Кончив таким образом доклад коменданту, Куцеконь повернулся к знакомым бойцам, к сержанту Семушкину и стал досказывать подробности:

— У него на салазках целая горка хлеба, мяса. Я-то, дурак по самые уши, кричу ему: «За мной держись!» А он в сторону, испугался, видать. Думает небось: кругом ветер да лед, кричи не кричи — нет добрых в пути. А тянет он в Ленинград, сказывает — у него маленькие там, кушать хочут. Говорит: уже не шевелятся двое. А на салазках-то всего полным-полно: и хлебушка, и мяса, и сахара, и масла.

— Прекратить! — оборвал комендант и, подумав, заключил, обращаясь к сержанту Семушкину: — Это ушел кто-то с нашего берега. Недосмотрели.

Семушкин молча наморщил лоб, и комендант отвернулся.

— Зачем вы спорите? — упрямо твердил Куцеконь. — Я же с ним разговаривал, он с того берега. Я ему лицо растер спиртом, доктор спирту дал мне в дорогу…

— Ну вот, сразу так бы и говорил, — усмехнулся комендант. — Хотел бы я видеть этого человека. Что, Семушкин, скажешь?

Семушкин морщил лоб. На протяжении всего разговора он глядел в спину санитара. Семушкин голодал хуже других, мучительнее, не скрывая своих мук от бойцов, и бойцы не любили его за это. Я догадывался, что ему невтерпеж слушать об этих салазках.

— Распоряжения будут? — угрюмо выдавил Семушкин.

— Можете быть свободны. И подтянитесь: стыдно перед людьми!
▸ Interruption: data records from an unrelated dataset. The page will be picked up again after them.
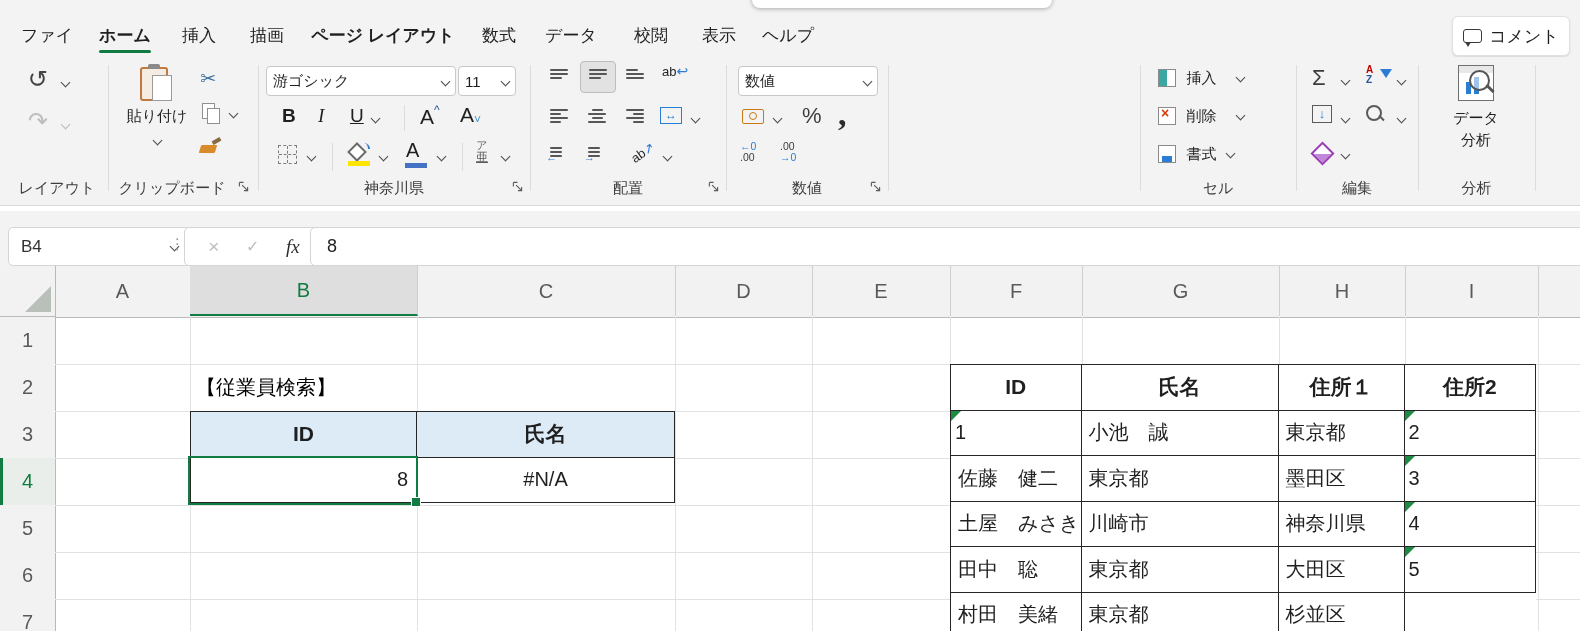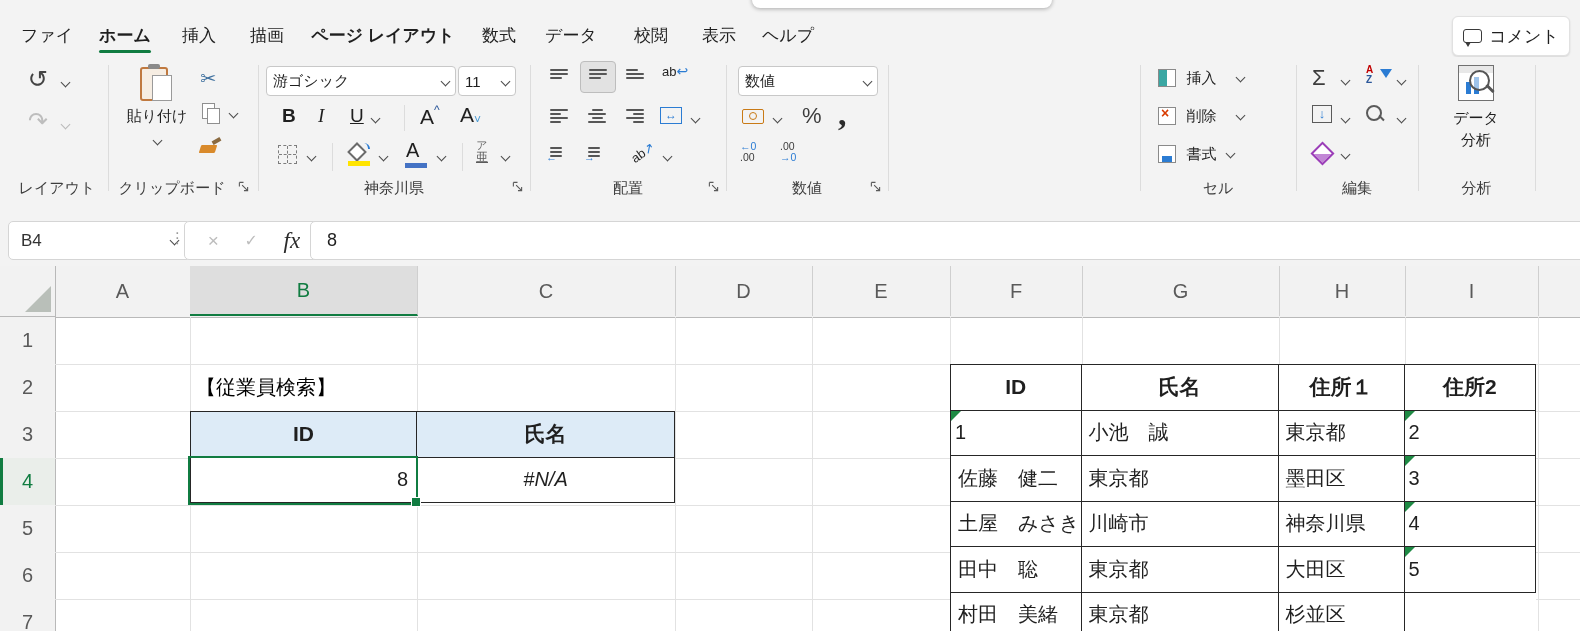"B4" .fbar { top: 205px -> 211px }
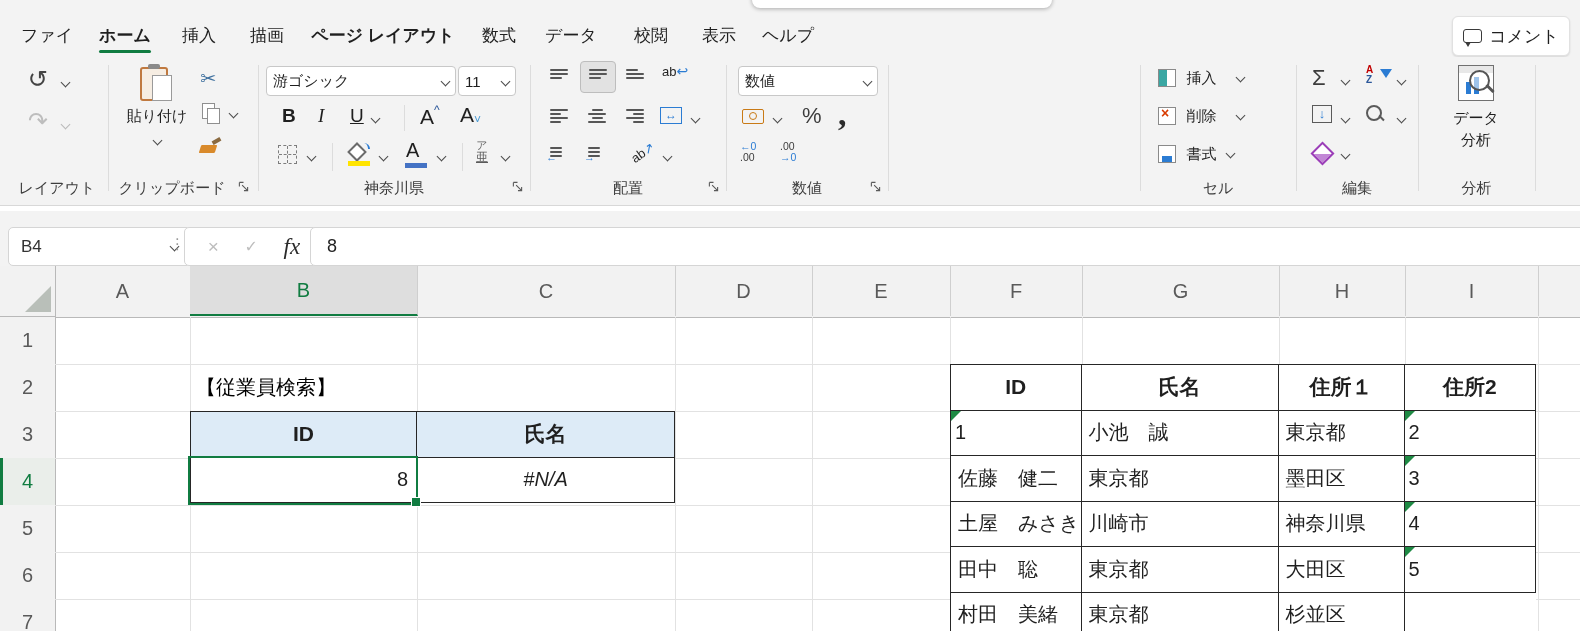"fx" span { font-size: 23px -> 19px }
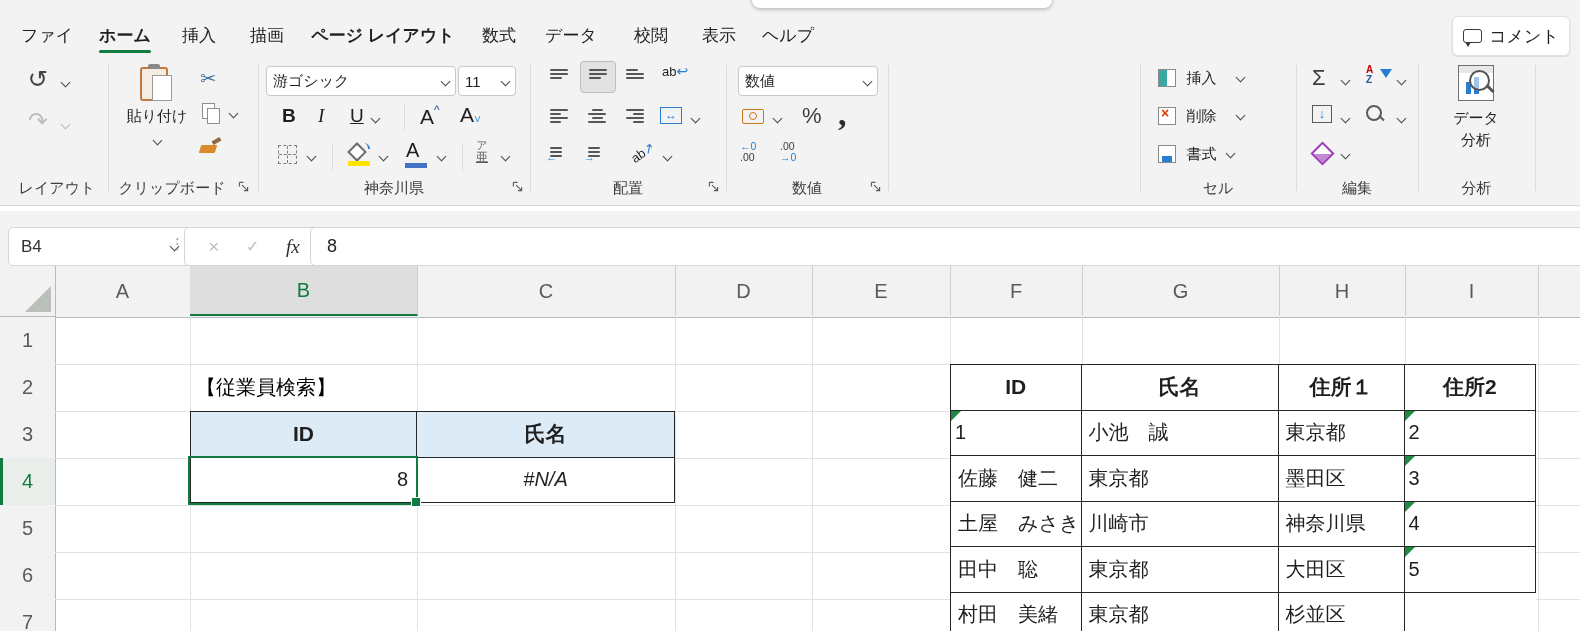"#N/A" div.c { font-style: italic -> none }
Мы вместе вышли от коменданта.

Я проводил Семушкина до нашей барки, и он уселся там на весах, закурил. До войны, то есть еще полгода назад, он работал на племенной ферме под Костромой весовщиком. «Потому и спит на весах, — шутили бойцы, — чтоб своя деревня снилась». Там семья, дети. Вслух о них он не заговаривал, да и вообще не было у него друзей во взводе. Командир он был не злой, но напрасно расчетливый. Педантичный был, будто не понимал беды, которая навалилась на всех сразу: голодал хуже других, а на весы к себе никого не пускал, хотя и замерзал поздней ночью. В ту зиму многие испытывали раздражение даже от какой-нибудь ничтожной черточки: как человек ест хлеб. Семушкин ел с ногтя. Он резал свой хлебный паек на тончайшие плитки, вроде кусочков пиленого сахара, клал каждую плитку по очереди на ноготь и с ногтя отправлял в рот. Курносое лицо с раскрытыми глазами и наморщенным лбом при этом вдруг добрело. Он долго жевал, шевеля коленями под полами шинели. Зрелище это не для голодного, — я помещался как раз против сержантских весов, меня раздражал этот горбатый темный ноготь, когда на нем сержант умащивал отломышек хлеба.

— А ты веришь, что Куцеконь не врет? — спросил я Семушкина, когда он присел на весы.

— Чего же тут врать, — ответил сержант, натягивая на себя полу шинели. — В декабре тоже прошел один папаша с салазками. Мы его, конечно, пожалели, пропустили. Потом возвращался из Ленинграда, рассказывал: никого там в живых не застал, детишек уж и похоронили… опоздал.

Семушкин говорил с трудом, запинался, глядел куда-то поодаль, нетрудно было догадаться, что, рассказывая о чужих детях, в мыслях он идет сейчас мимо собственной избы в селе под Костромой, заглядывает в окна: как там жизнь-то?